**Materials provided:**

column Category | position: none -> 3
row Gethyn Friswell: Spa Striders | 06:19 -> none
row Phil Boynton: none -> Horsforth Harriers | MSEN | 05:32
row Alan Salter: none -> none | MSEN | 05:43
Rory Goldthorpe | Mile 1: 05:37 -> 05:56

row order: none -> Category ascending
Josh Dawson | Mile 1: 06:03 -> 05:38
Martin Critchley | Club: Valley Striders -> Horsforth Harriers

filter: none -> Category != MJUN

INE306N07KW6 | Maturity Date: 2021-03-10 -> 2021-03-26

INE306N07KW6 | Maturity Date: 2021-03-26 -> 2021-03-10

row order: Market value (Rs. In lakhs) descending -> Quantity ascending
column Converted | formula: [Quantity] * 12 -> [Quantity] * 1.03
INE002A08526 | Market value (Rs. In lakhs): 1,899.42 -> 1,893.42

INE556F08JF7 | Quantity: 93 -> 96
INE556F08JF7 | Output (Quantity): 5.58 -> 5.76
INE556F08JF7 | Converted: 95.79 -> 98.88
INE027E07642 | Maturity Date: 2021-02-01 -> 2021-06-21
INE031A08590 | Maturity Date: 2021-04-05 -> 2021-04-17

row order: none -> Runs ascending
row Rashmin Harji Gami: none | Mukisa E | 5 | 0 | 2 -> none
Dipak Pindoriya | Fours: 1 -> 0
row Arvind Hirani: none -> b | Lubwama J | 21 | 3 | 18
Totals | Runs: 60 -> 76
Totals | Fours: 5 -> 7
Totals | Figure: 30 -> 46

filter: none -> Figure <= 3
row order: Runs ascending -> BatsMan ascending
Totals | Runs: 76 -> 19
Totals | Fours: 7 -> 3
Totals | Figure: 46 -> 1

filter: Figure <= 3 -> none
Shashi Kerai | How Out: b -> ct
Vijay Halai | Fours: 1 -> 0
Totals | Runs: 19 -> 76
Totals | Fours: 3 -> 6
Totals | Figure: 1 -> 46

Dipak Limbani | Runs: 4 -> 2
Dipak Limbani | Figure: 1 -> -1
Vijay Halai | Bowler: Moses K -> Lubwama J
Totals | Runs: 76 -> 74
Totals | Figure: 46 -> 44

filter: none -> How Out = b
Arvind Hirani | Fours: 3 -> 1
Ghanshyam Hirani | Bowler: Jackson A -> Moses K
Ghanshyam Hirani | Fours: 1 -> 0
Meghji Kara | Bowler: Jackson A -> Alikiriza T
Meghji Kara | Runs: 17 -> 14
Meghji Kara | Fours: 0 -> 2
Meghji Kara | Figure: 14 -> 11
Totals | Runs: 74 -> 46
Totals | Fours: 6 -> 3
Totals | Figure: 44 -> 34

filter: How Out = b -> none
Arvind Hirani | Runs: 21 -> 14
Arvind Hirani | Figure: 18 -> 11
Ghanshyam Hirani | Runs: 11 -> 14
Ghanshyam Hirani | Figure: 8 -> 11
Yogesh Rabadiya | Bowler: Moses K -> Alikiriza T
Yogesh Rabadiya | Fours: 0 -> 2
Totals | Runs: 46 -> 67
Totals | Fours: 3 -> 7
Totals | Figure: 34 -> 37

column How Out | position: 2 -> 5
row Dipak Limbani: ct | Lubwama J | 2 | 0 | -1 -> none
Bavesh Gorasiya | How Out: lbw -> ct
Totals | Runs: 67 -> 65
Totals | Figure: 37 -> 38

**Aim of the exercise:** Only the lines from the one containing "filter: How Out = b -> none" to the end of the data should be printed, exactly as they stand.

**Answer for this exercise:**
filter: How Out = b -> none
Arvind Hirani | Runs: 21 -> 14
Arvind Hirani | Figure: 18 -> 11
Ghanshyam Hirani | Runs: 11 -> 14
Ghanshyam Hirani | Figure: 8 -> 11
Yogesh Rabadiya | Bowler: Moses K -> Alikiriza T
Yogesh Rabadiya | Fours: 0 -> 2
Totals | Runs: 46 -> 67
Totals | Fours: 3 -> 7
Totals | Figure: 34 -> 37

column How Out | position: 2 -> 5
row Dipak Limbani: ct | Lubwama J | 2 | 0 | -1 -> none
Bavesh Gorasiya | How Out: lbw -> ct
Totals | Runs: 67 -> 65
Totals | Figure: 37 -> 38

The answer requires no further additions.